_Dataset content:_
☆ ☆ ☆ ☆ ☆

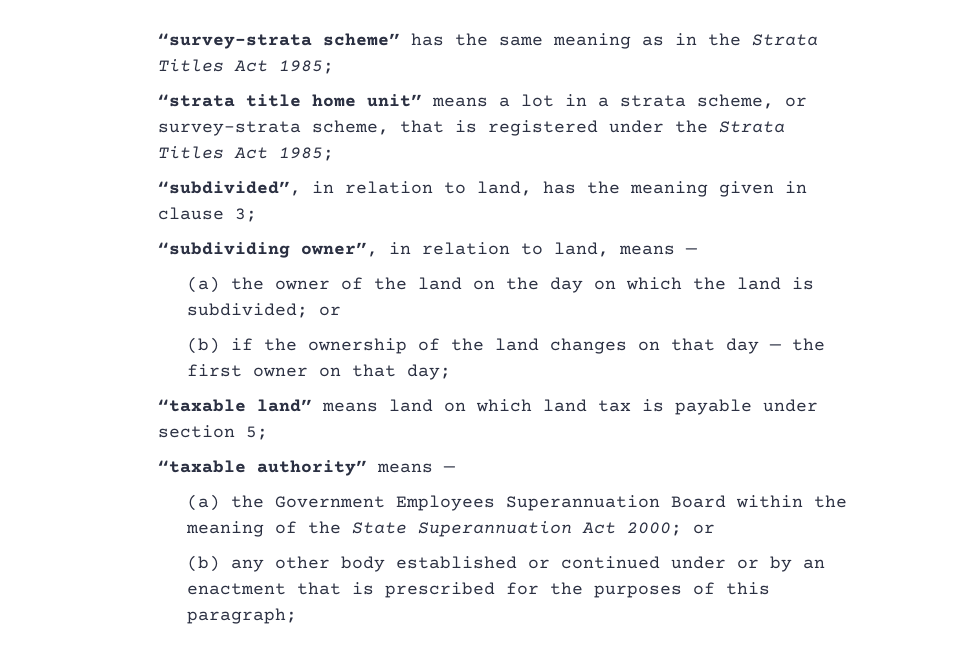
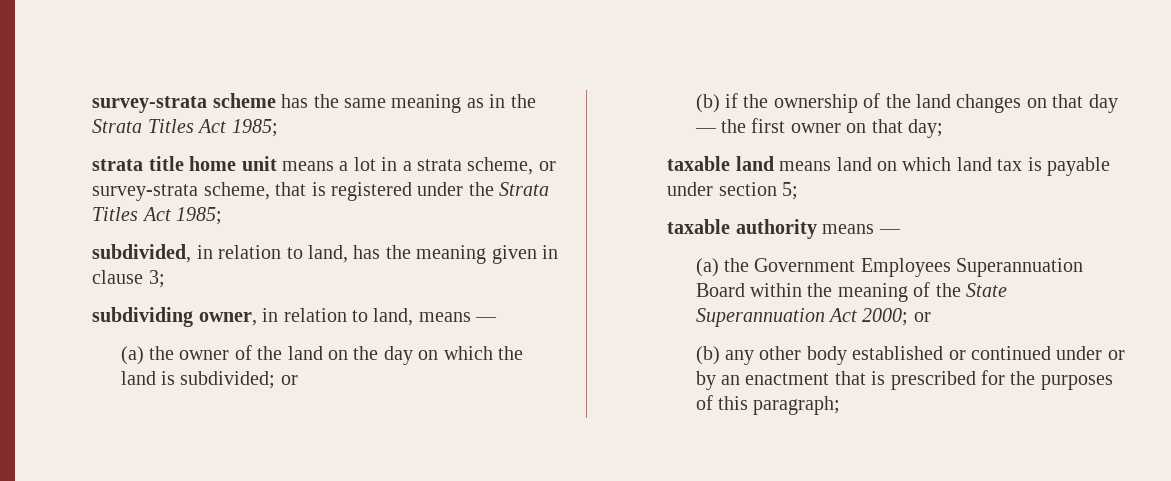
- “survey-strata scheme” has the same meaning as in the Strata Titles Act 1985;
+ survey-strata scheme has the same meaning as in the Strata Titles Act 1985;
- “strata title home unit” means a lot in a strata scheme, or survey-strata scheme, that is registered under the Strata Titles Act 1985;
+ strata title home unit means a lot in a strata scheme, or survey-strata scheme, that is registered under the Strata Titles Act 1985;
- “subdivided”, in relation to land, has the meaning given in clause 3;
+ subdivided, in relation to land, has the meaning given in clause 3;
- “subdividing owner”, in relation to land, means —
+ subdividing owner, in relation to land, means —
- “taxable land” means land on which land tax is payable under section 5;
+ taxable land means land on which land tax is payable under section 5;
- “taxable authority” means —
+ taxable authority means —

☆ ☆ ☆ ☆ ☆

Please output the records above exactly, without the pictures.

_Task answer:_
- “survey-strata scheme” has the same meaning as in the Strata Titles Act 1985;
+ survey-strata scheme has the same meaning as in the Strata Titles Act 1985;
- “strata title home unit” means a lot in a strata scheme, or survey-strata scheme, that is registered under the Strata Titles Act 1985;
+ strata title home unit means a lot in a strata scheme, or survey-strata scheme, that is registered under the Strata Titles Act 1985;
- “subdivided”, in relation to land, has the meaning given in clause 3;
+ subdivided, in relation to land, has the meaning given in clause 3;
- “subdividing owner”, in relation to land, means —
+ subdividing owner, in relation to land, means —
- “taxable land” means land on which land tax is payable under section 5;
+ taxable land means land on which land tax is payable under section 5;
- “taxable authority” means —
+ taxable authority means —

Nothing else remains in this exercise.